At some point in our movement history, the space became a replacement organizational form to the sect, cadre, party, or union. During this gathering we want to think through the meanings and potentials of this experience and orientation – to brainstorm and strategize about what form of networking or confederation could become the scaffolding for a revolutionary movement. What is the organizational consistency that might give shape and stakes to our localized efforts and disparate projects?
Our spaces today might be free schools and farms, worker coops and group houses, hacker spaces and health clinics, social centers and DIY venues, bookstores and squats, infoshops and galleries, and much more. In each of these cases we want to ask, how does the reproduction of our projects connect to a broader movement, political horizon, and strategy?
To the extent that people find themselves mobilized today, how – and crucially, where – does that process happen? What are the contemporary in-person opportunities for social engagement, civic participation, and political radicalization? What are the shared practices and innovations we might learn from each other, as we simultaneously take to heart the difficulties and problems others have experienced, such that we don’t repeat and relive all the same errors for eternity?
How and why did these spaces start? How do they grow or shrink in creativity, energy, dynamism, labor, resources, outreach, and power? What were the core existential problems that doomed our past projects? How do we cultivate a strategy that links our localized work to regional and global issues? How do we bridge the IRL-work of our spaces with the often digitized work of alliance and coalition-building? How do we maintain a circulation of people, practices, and ideas to resist our work becoming rote and stale, done out of obligation or resentment rather than ambition and purpose?
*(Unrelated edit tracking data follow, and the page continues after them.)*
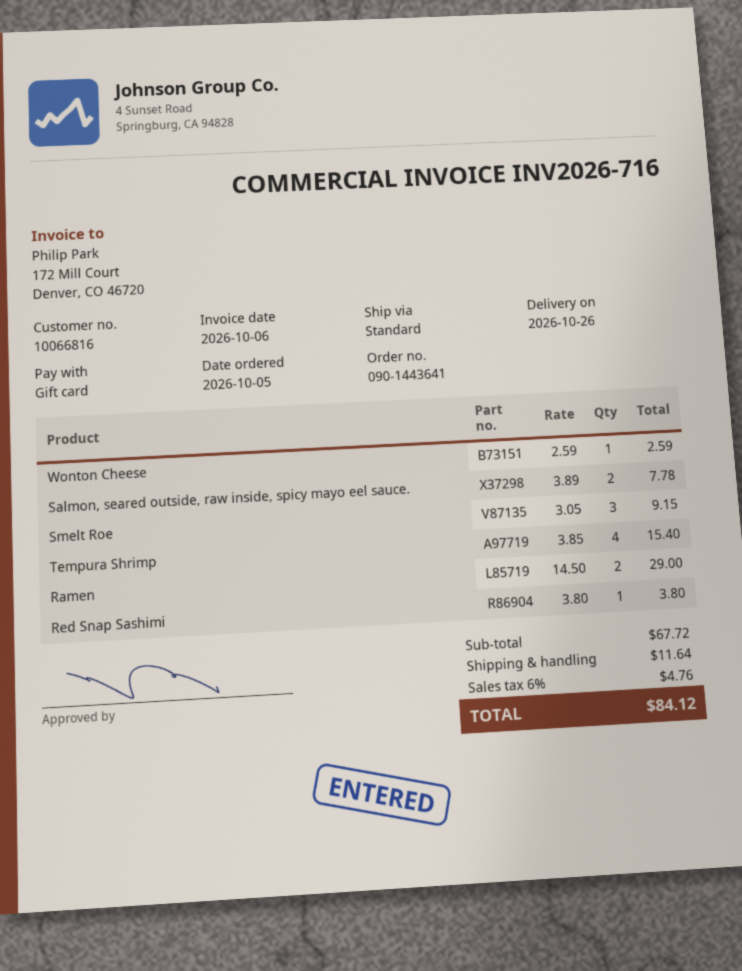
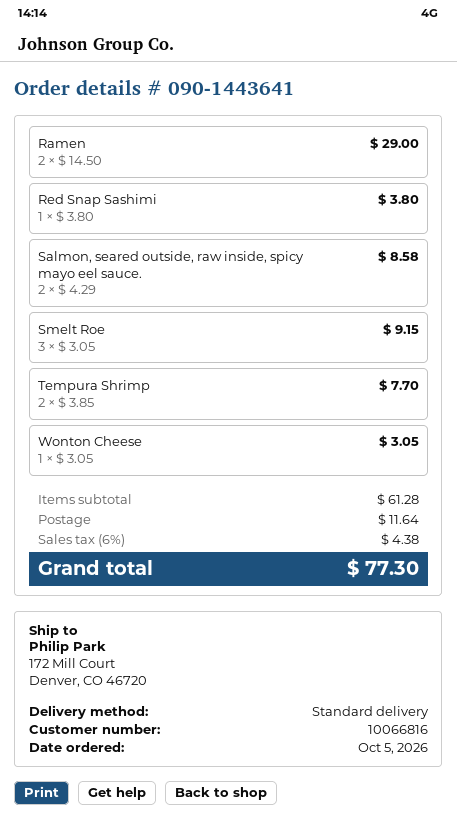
Wonton Cheese: 1 x 2.59 = 2.59 -> 1 x 3.05 = 3.05
Salmon, seared outside, raw inside, spicy mayo eel sauce.: 2 x 3.89 = 7.78 -> 2 x 4.29 = 8.58
Tempura Shrimp: 4 x 3.85 = 15.40 -> 2 x 3.85 = 7.70
subtotal: 67.72 -> 61.28
tax: 6% = 4.76 -> 6% = 4.38
total: 84.12 -> 77.30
How do we build and maintain a welcoming and inclusive culture, while being honest about the very real and consequential legal, financial, and historical responsibilities of maintaining expensive physical infrastructure over the long-term under capitalism? How do our spaces become bigger than the sum of their parts, bridging a diverse set of people, practices, and projects, while carrying with them a clear and challenging vision against what is otherwise offered to us? How do we remind ourselves and others what the point is of our spaces, connecting their day-to-day to a larger context and theory of change? And at the natural conclusion of any given project, how do we release the energy driving it without rancor or recrimination, so it becomes available for other projects?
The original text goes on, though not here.